## TASK OBJECTIVE
Copy every line below where the string "order" is found.

———

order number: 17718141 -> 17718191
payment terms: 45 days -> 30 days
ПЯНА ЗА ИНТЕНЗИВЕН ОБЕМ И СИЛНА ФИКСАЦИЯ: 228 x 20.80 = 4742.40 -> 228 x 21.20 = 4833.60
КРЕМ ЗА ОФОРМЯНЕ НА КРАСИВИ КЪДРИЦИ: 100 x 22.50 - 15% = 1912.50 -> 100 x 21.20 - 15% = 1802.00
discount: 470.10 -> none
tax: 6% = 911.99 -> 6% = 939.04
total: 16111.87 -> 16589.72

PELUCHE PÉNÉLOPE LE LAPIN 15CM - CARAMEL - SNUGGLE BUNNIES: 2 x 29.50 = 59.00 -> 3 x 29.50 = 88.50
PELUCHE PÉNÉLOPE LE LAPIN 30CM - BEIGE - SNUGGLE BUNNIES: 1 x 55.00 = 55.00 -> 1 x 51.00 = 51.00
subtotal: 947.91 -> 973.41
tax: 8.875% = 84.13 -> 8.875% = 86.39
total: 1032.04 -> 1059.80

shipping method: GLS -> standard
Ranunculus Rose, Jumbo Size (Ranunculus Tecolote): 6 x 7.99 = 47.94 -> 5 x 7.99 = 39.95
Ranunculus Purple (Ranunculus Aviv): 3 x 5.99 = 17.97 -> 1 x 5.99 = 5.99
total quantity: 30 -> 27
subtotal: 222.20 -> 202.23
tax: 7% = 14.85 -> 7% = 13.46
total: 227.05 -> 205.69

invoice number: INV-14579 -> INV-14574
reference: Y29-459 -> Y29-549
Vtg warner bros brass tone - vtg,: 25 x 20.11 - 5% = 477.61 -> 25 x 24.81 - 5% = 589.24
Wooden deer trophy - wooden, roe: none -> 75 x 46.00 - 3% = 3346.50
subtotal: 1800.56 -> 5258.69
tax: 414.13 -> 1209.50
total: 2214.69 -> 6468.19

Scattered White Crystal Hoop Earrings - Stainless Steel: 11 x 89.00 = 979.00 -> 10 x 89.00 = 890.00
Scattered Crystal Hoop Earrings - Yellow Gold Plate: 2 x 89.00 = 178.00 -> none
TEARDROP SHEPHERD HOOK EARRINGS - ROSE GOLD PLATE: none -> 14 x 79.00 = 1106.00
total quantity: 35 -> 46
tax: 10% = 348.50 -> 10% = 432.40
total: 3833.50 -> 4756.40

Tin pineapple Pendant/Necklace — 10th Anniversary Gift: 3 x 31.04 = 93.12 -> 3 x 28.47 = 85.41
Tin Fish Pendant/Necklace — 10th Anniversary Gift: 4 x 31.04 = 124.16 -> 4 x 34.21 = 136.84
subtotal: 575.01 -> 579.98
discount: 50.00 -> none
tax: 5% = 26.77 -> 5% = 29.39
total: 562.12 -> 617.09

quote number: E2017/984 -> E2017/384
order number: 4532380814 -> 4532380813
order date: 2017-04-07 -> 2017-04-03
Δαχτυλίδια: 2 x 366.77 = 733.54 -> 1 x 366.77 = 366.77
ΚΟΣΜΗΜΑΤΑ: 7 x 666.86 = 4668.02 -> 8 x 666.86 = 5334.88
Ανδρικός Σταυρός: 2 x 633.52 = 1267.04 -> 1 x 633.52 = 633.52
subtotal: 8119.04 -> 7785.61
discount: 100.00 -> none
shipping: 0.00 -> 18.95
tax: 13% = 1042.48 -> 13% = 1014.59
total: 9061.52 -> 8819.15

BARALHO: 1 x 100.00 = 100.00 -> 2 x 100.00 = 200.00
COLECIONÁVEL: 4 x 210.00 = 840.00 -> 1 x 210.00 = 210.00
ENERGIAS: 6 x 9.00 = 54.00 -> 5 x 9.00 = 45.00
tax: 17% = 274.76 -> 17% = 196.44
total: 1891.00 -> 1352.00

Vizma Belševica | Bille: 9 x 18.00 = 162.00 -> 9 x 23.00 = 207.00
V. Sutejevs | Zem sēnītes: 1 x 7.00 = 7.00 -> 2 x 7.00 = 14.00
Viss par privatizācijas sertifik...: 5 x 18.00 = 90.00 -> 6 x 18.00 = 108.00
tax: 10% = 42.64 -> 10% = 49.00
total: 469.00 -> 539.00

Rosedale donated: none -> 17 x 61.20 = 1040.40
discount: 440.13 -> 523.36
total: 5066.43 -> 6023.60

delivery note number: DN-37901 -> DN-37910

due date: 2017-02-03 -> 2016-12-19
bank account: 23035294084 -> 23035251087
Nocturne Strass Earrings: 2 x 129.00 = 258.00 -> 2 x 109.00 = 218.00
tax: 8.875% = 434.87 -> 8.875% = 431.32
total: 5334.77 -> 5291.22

———

## THE COMPLETED TASK
order number: 17718141 -> 17718191
order number: 4532380814 -> 4532380813
order date: 2017-04-07 -> 2017-04-03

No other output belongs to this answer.